I am sure there are many books of various genres currently being written about Britain leaving the European Union right now, but maybe not so many which satirise the complex bureaucracy of the EU itself. However, Robert Menasse’s novel addresses the latter topic, won the German Book Prize in 2017 and has now been translated into English by Jamie Bulloch. Set in Brussels where the headquarters of the main EU institutions are located, the Directorate-General for Culture has been tasked with organising a celebration to mark the 50th anniversary of the European Commission. Martin Susman, the Austrian PA to ambitious Greek Cypriot Fenia Xenopoulou suggests putting Auschwitz survivors at the centre of the jubilee event. Meanwhile, the complexities of European agricultural policy, trade deals and the cost of pork exports to China cause headaches and petty power games galore and Inspector Brunfaut is investigating the death of an unnamed man in the Hotel Atlas. Oh, and a pig is running wild in the streets of Brussels too.

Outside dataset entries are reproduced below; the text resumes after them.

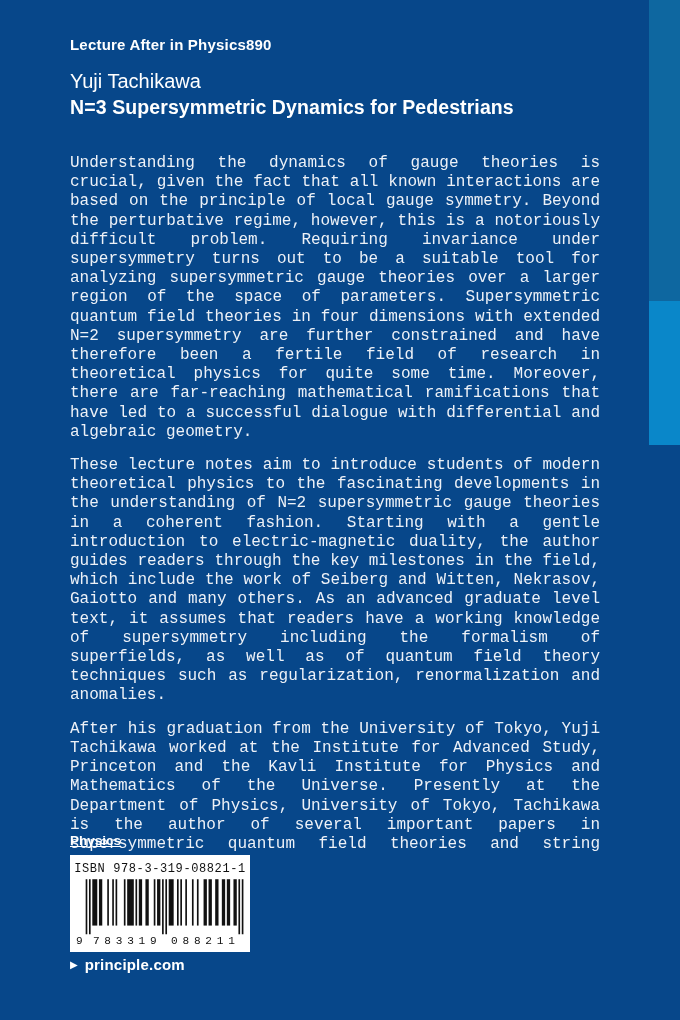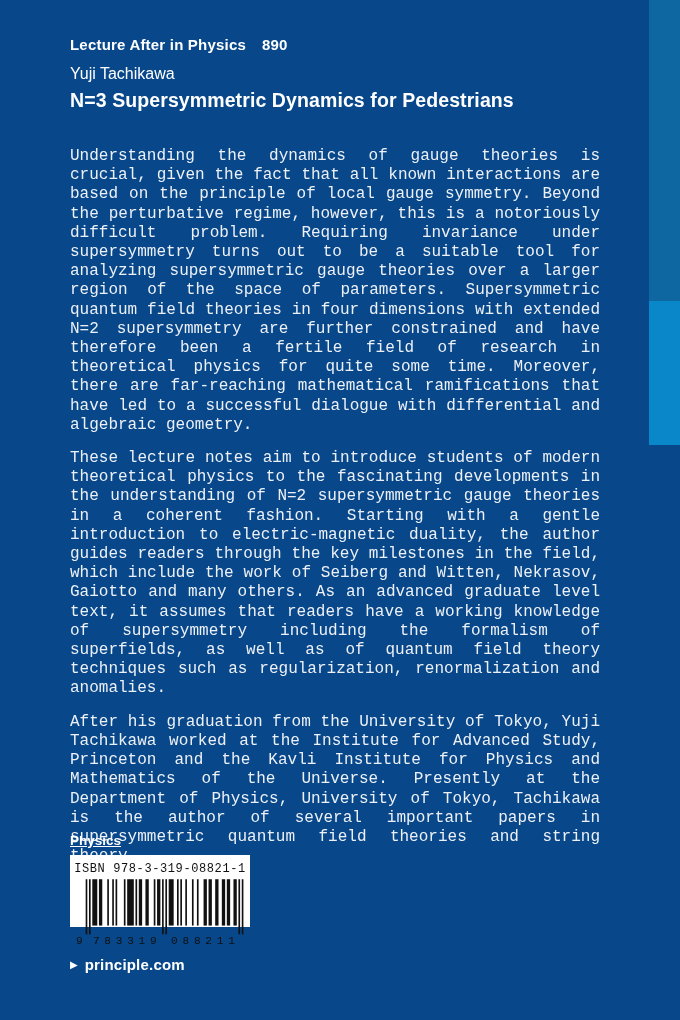--- a/index.html
+++ b/index.html
@@ -33,24 +33,24 @@
     top: 36px;
     width: 530px;
     color: var(--heading-text);
   }
   .series-line {
     font-size: 15px;
     font-weight: bold;
     letter-spacing: 0.2px;
     line-height: 18px;
   }
-  .series-number { margin-left: 16px; }
+  .series-number { }
   .author-name {
-    margin-top: 11px;
-    font-size: 16px;
+    margin-top: 18px;
+    font-size: 20px;
     font-weight: normal;
     line-height: 18px;
   }
   .book-title {
     margin-top: 5px;
     font-size: 19.5px;
     font-weight: bold;
     line-height: 24px;
     letter-spacing: 0.1px;
   }
@@ -71,21 +71,21 @@
     color: var(--heading-text);
     font-size: 13.5px;
     font-weight: bold;
     text-decoration: underline;
   }
   .barcode-box {
     position: absolute;
     left: 70px;
     top: 855px;
     width: 180px;
-    height: 72px;
+    height: 97px;
     background: var(--barcode-bg);
     padding-top: 7px;
     text-align: center;
   }
   .isbn-label {
     font-family: "Liberation Mono", monospace;
     font-size: 12px;
     letter-spacing: 0.6px;
     color: var(--barcode-ink);
     white-space: nowrap;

What could be seen as the main characteristics (or flaws) of the novel could also represent the main characteristics (or flaws) of the institutions themselves, most notably a barely coherent plot with several strands which are not neatly resolved. There are many layers to this novel just as there are many layers to the concepts, history and mindboggling bureaucracy of how the EU operates. Those who are disillusioned with the EU, those who attempt to manipulate the system and those who are passionate or acting in thinly disguised national interest are all represented here, among the myriad of contradictions presented by the system and the consequences these have for issues such as migration and terrorism, as depicted in the sombre ending. I particularly enjoyed the depiction of Fenia’s terror of being sidelined in her career through her association with the Directorate which is perceived by many as an administrative backwater.
Like all good satire, Menasse makes some serious points here too. The horrors of the two world wars which inspired the original project of European unity are very prominent, as are the many absurdities of the inner workings of the EU which have also become a bit lost in the current domestic debates about Brexit and international politics. Menasse brings these to the forefront in his sweeping novel which carefully balances barbed cynicism and tolerant admiration for this peculiar system.